Required work: Set every entry down again exactly, excluding any pictures.

Data extract:
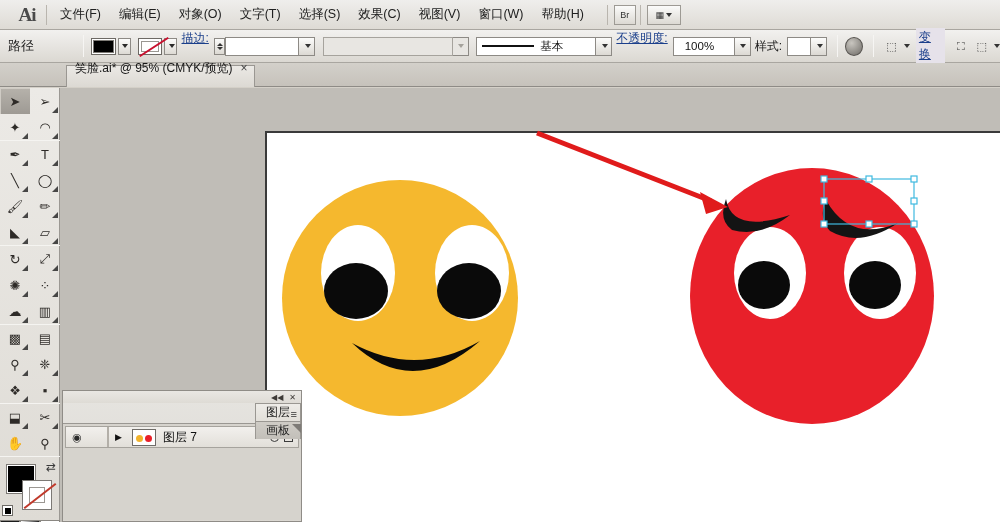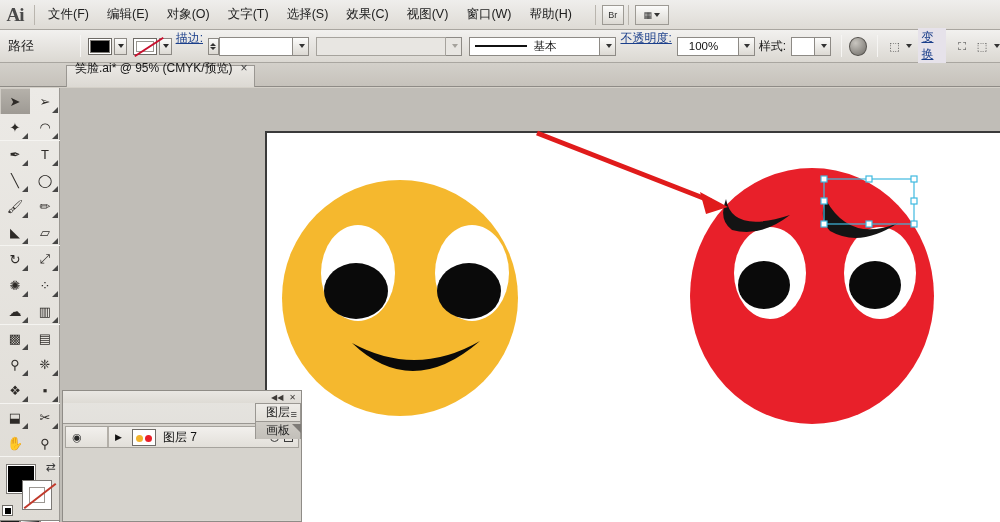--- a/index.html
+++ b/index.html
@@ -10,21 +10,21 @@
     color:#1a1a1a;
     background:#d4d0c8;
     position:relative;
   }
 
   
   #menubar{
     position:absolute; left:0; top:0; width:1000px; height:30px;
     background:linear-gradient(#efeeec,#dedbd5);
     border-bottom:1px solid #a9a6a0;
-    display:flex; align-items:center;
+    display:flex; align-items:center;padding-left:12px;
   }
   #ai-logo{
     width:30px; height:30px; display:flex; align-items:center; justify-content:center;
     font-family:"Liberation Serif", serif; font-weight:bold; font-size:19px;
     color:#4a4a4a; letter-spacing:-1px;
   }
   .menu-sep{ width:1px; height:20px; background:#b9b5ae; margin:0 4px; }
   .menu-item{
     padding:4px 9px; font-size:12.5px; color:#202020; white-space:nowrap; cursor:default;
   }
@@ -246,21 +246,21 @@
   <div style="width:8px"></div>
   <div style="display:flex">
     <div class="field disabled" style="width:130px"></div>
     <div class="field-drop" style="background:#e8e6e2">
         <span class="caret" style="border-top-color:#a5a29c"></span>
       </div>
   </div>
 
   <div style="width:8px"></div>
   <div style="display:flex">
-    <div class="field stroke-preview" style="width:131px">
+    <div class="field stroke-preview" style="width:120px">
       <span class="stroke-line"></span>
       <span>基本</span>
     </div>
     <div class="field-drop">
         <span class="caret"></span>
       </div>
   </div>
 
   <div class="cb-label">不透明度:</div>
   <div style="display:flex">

Output of the exercise:
--- a/index.html
+++ b/index.html
@@ -10,21 +10,21 @@
     color:#1a1a1a;
     background:#d4d0c8;
     position:relative;
   }
 
   
   #menubar{
     position:absolute; left:0; top:0; width:1000px; height:30px;
     background:linear-gradient(#efeeec,#dedbd5);
     border-bottom:1px solid #a9a6a0;
-    display:flex; align-items:center;
+    display:flex; align-items:center;padding-left:12px;
   }
   #ai-logo{
     width:30px; height:30px; display:flex; align-items:center; justify-content:center;
     font-family:"Liberation Serif", serif; font-weight:bold; font-size:19px;
     color:#4a4a4a; letter-spacing:-1px;
   }
   .menu-sep{ width:1px; height:20px; background:#b9b5ae; margin:0 4px; }
   .menu-item{
     padding:4px 9px; font-size:12.5px; color:#202020; white-space:nowrap; cursor:default;
   }
@@ -246,21 +246,21 @@
   <div style="width:8px"></div>
   <div style="display:flex">
     <div class="field disabled" style="width:130px"></div>
     <div class="field-drop" style="background:#e8e6e2">
         <span class="caret" style="border-top-color:#a5a29c"></span>
       </div>
   </div>
 
   <div style="width:8px"></div>
   <div style="display:flex">
-    <div class="field stroke-preview" style="width:131px">
+    <div class="field stroke-preview" style="width:120px">
       <span class="stroke-line"></span>
       <span>基本</span>
     </div>
     <div class="field-drop">
         <span class="caret"></span>
       </div>
   </div>
 
   <div class="cb-label">不透明度:</div>
   <div style="display:flex">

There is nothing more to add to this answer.